A very common approach if you decide to move things out the Farm entity is to use projection:
var results = (from farm in myContext.Farms
where ....
select new {
Farm = farm,
FilteredFruits = myContext.Fruits.Where(f => f.FarmId == farm.Id && ...).ToList()
}).ToList();
...and then use the generated anonymous objects for whatever you want to do, rather than trying to add extra data to the Farm entities themselves.
Just figured I'd add another solution to this having spent some time trying to append DDD principles to code first models. After searching around for some time I found a solution like the one below which works for me.
public class FruitFarmContext : DbContext
{
public DbSet<Farm> Farms { get; set; }
protected override void OnModelCreating(DbModelBuilder modelBuilder)
{
modelBuilder.Entity<Farm>().HasMany(Farm.FruitsExpression).WithMany();
}
}
public class Farm
{
public int Id { get; set; }
protected virtual ICollection<Fruit> Fruits { get; set; }
public static Expression<Func<Farm, ICollection<Fruit>>> FruitsExpression = x => x.Fruits;
public IEnumerable<Fruit> FilteredFruits
{
get
{
//Apply any filter you want here on the fruits collection
return Fruits.Where(x => true);
}
}
}
public class Fruit
{
public int Id { get; set; }
}
The idea is that the farms fruit collection is not directly accessible but is instead exposed through a property that pre-filters it.
The compromise here is the static expression that is required to be able to address the fruit collection when setting up mapping.
I've started to use this approach on a number of projects where I want to control the access to an objects child collections.
Lazy loading doesn't support filtering; use filtered explicit loading instead:
Farm farm = dbContext.Farms.Where(farm => farm.Owner == someOwner).Single();
dbContext.Entry(farm).Collection(farm => farm.Fruits).Query()
.Where(fruit => fruit.IsRipe).Load();
The explicit loading approach requires two round trips to the database, one for the master and one for the detail.

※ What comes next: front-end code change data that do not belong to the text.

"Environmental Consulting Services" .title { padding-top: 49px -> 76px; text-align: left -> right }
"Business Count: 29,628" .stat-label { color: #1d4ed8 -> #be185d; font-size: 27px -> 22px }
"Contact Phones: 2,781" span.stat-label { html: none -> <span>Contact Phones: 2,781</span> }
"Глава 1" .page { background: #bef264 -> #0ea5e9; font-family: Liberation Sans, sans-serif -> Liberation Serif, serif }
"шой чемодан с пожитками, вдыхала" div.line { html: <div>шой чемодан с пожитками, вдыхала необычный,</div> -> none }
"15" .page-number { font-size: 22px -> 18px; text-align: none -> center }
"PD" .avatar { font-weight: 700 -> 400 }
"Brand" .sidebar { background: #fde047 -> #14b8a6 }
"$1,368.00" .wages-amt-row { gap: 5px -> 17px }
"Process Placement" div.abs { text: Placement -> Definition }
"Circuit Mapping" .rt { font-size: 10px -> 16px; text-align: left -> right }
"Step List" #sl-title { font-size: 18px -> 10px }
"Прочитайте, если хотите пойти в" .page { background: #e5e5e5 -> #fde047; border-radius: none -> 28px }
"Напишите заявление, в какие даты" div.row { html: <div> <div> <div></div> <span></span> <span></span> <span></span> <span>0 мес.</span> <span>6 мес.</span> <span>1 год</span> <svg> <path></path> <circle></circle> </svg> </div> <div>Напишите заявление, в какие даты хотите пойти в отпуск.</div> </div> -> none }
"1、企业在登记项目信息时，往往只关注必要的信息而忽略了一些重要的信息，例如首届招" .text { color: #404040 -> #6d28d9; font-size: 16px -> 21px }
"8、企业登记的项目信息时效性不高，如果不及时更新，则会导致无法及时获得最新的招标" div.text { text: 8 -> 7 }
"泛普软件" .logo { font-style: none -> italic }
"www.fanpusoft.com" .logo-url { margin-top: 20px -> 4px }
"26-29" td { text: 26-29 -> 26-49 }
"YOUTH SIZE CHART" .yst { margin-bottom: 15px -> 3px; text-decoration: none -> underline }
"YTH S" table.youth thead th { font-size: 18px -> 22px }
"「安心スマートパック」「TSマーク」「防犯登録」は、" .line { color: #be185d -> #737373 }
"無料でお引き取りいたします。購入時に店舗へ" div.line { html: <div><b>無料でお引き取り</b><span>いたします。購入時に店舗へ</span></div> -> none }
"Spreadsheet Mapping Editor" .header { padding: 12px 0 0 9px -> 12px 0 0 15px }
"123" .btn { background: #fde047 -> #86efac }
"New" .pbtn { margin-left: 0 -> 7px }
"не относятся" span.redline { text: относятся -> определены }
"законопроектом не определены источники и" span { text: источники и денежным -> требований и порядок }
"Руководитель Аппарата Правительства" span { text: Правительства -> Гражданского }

If it is important to stick to a single query, use a projection instead:
Farm farm = (
from farm in dbContext.Farms
where farm.Owner == someOwner
select new {
Farm = farm,
Fruit = dbContext.Fruit.Where(fruit => fruit.IsRipe) // Causes Farm.Fruit to be eager loaded
}).Single().Farm;
EF always binds navigation properties to their loaded entities. This means that farm.Fruit will contain the same filtered collection as the Fruit property in the anonymous type. (Just make sure you haven't loaded into the context any Fruit entities that should be filtered out, as described in Use Projections and a Repository to Fake a Filtered Eager Load.)